They were surprised to find that females with bigger backsides don't necessarily make better mothers, as evidenced by the fact that females with fuller fannies didn't produce more surviving infants.

"Instead of going for bigger backsides, males preferred females that were more likely to get more surviving infants," says Fitzpatrick.

This means the male is more interested with the females who will give him more children and see most of them survive than the size of the backside. The researchers indicate that for the male to accurately asses the size of the rump is no matter of scorn. From these findings the researchers suggest that baby readiness means more to males than an ample derrière. Rather than size, it seems that males calculate how long it takes for the females' periods to return after giving birth as a cue to gauge their likelihood of making a baby.

"It's almost as if the males are counting. Our study suggests that, at least in part, males follow a rule along the lines of 'later is better' rather than 'bigger is better," Fitzpatrick said.

The study, the three authors say, disapproves earlier thoughts that like human females their counterparts among baboons compete for mates by advertising their inherited bodily assets.

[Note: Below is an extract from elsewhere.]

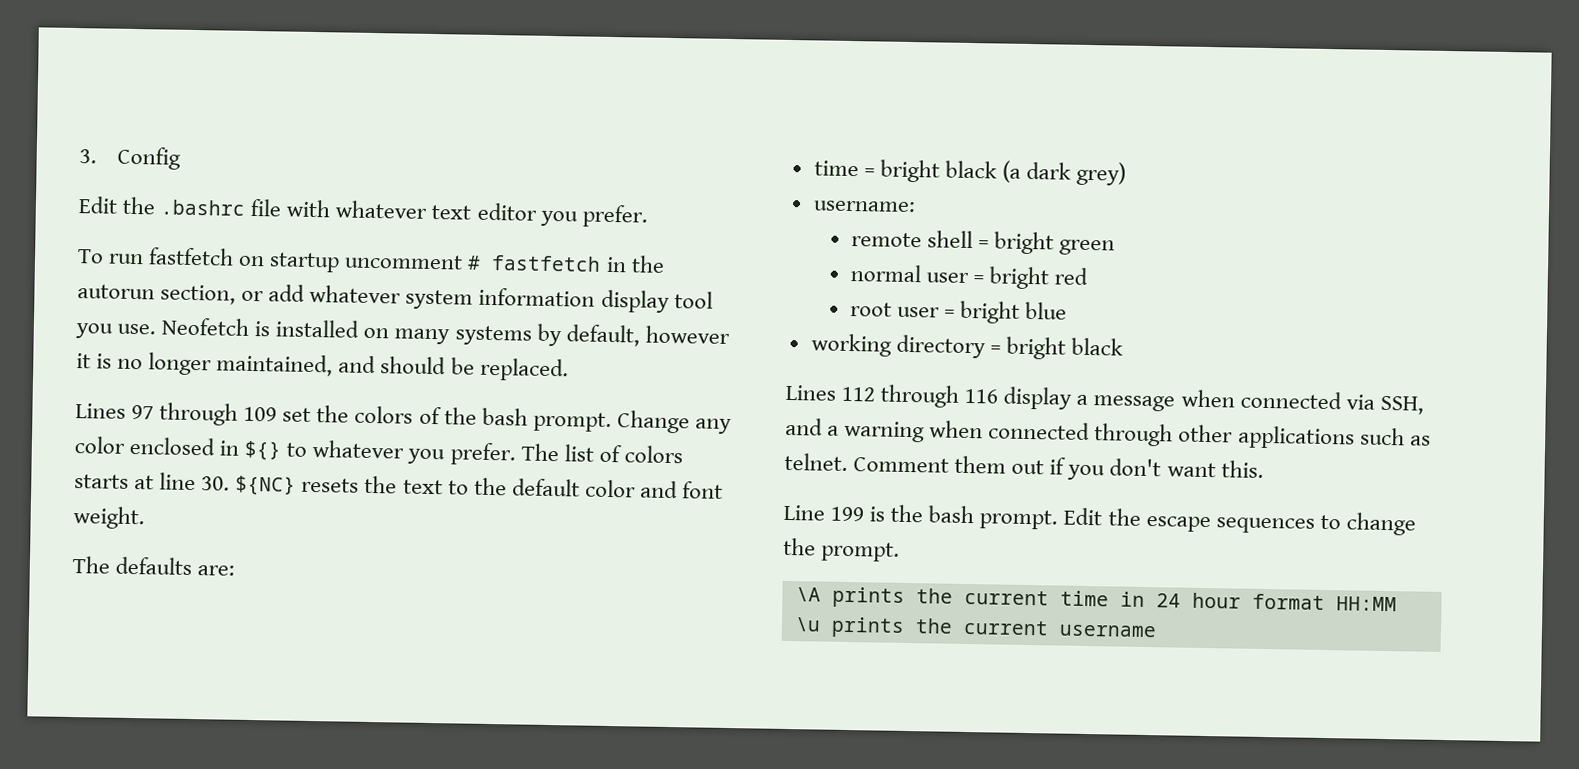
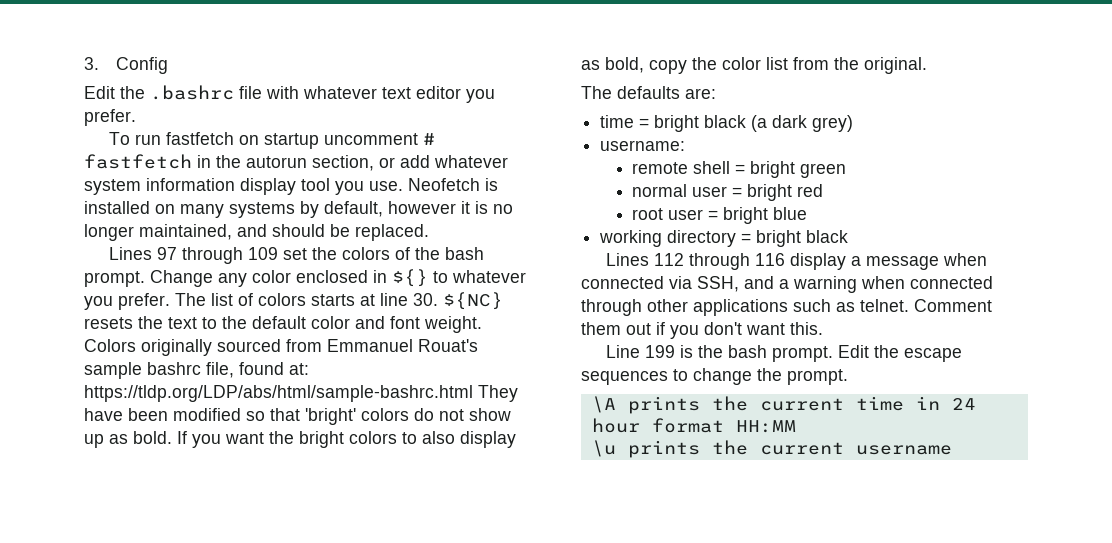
+ Colors originally sourced from Emmanuel Rouat's sample bashrc file, found at: https://tldp.org/LDP/abs/html/sample-bashrc.html They have been modified so that 'bright' colors do not show up as bold. If you want the bright colors to also display as bold, copy the color list from the original.

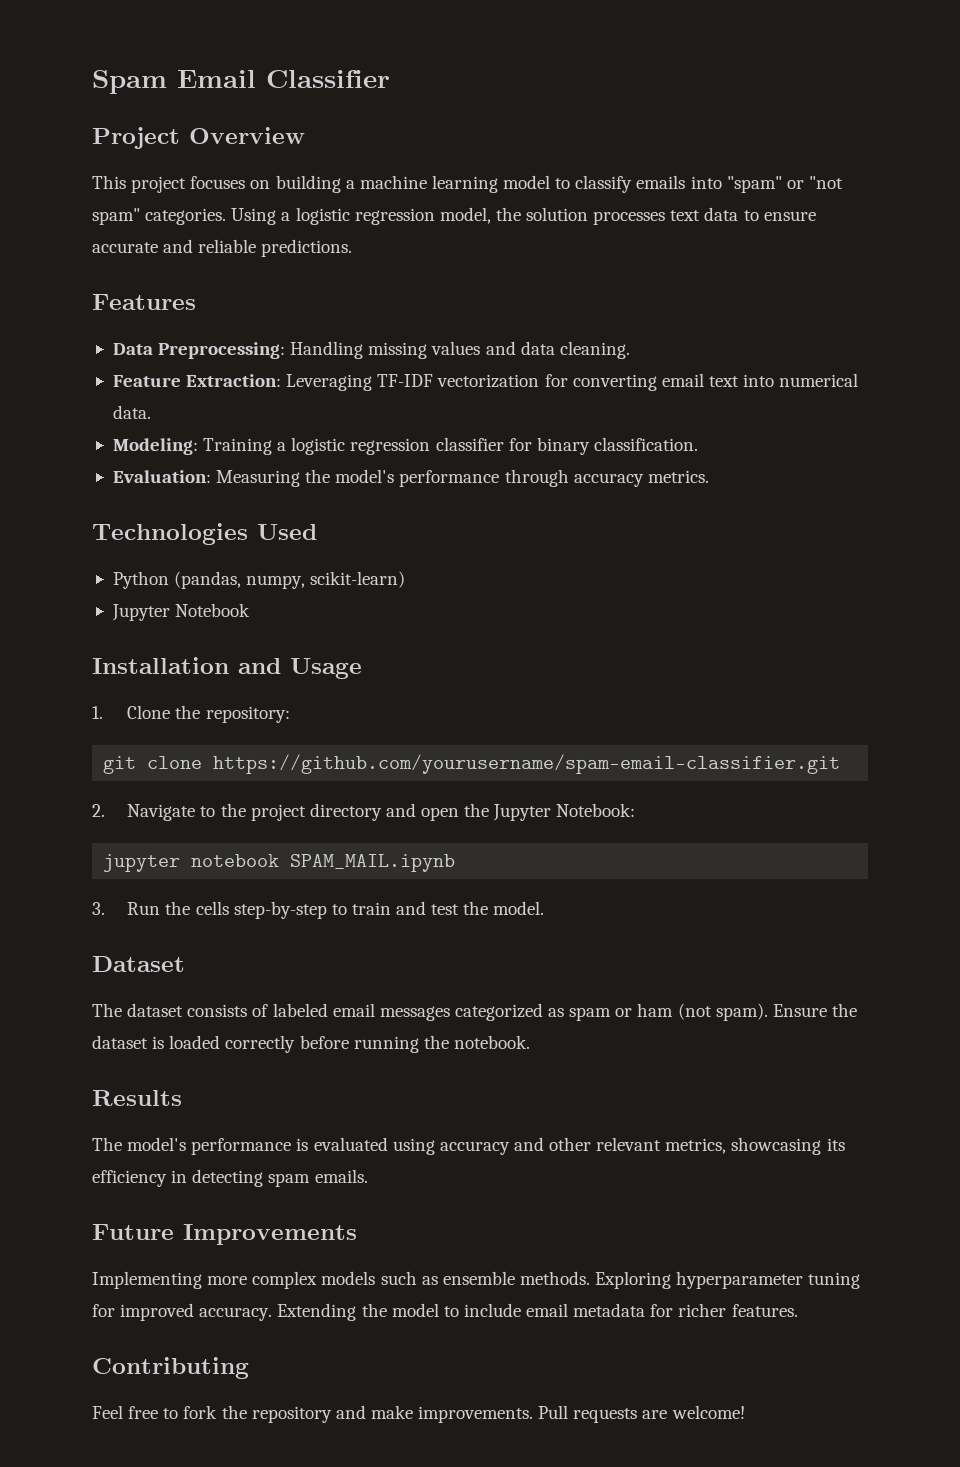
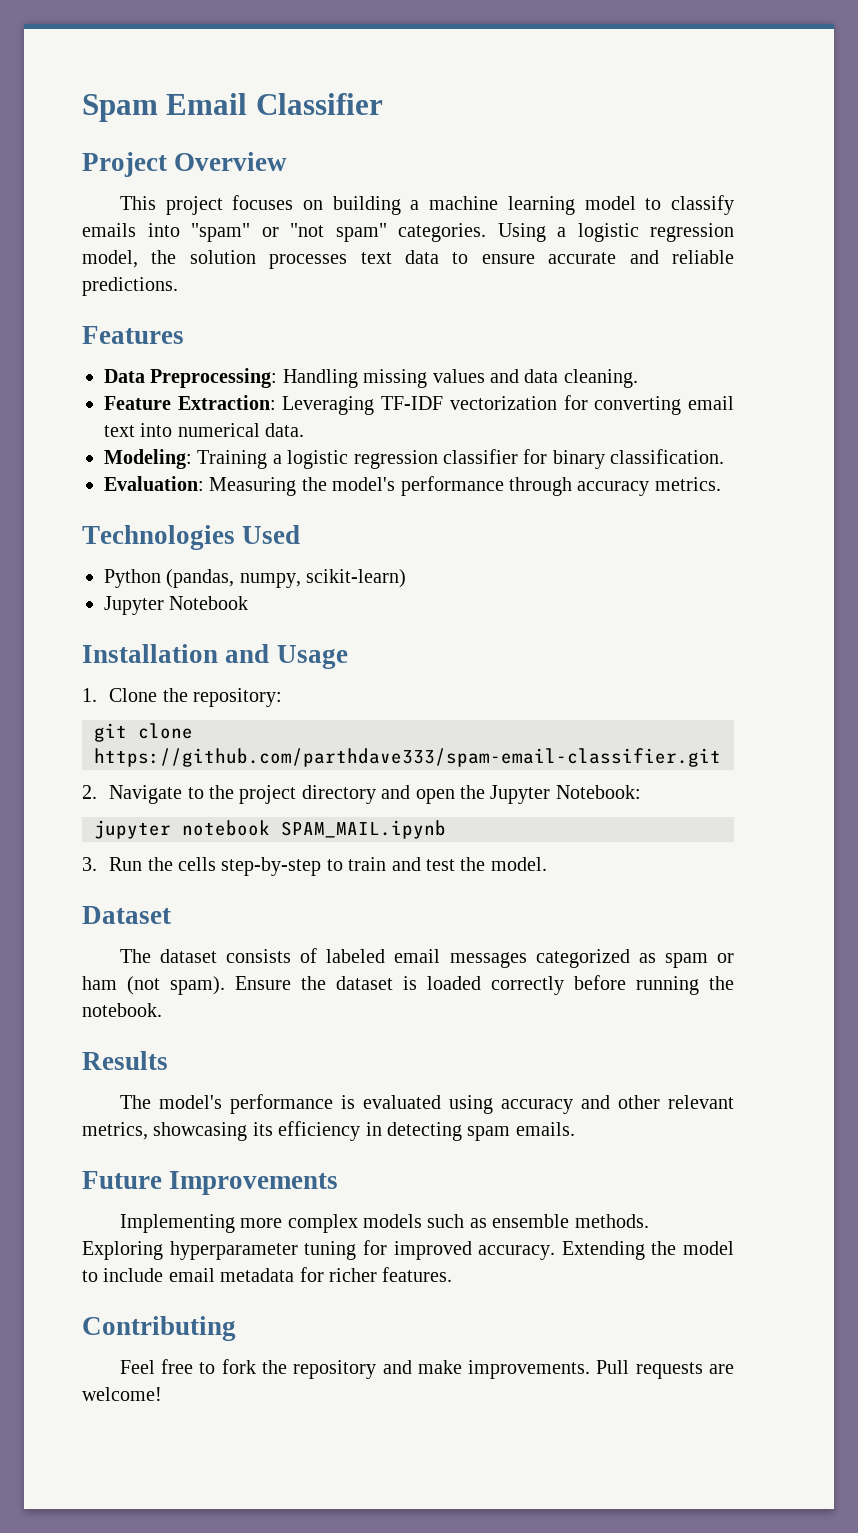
- git clone https://github.com/yourusername/spam-email-classifier.git
+ git clone https://github.com/parthdave333/spam-email-classifier.git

The Amboseli Baboon Project, established 40 years ago, is considered to be the longest-running study of wild primates in the world.

During the period the project says it has accumulated life history information on over 1,500 animals but currently it is monitoring 300 animals.

The researchers say the work has helped them understand that young baboons who grow up without a father reach adulthood more slowly. They also say they have learnt that low ranking mothers have sons with higher levels of stress.

The question of why men may be on the look-out for a very specific kind of spine curve in sexual partners is well documented in science.

Researchers writing in the journal of Evolution and Human Behaviour in March argued that it is not about size but what your lower vertebra do with the spine curve. And that could be because women with that specific spine curve were more likely to give birth successfully, making them more attractive as partners.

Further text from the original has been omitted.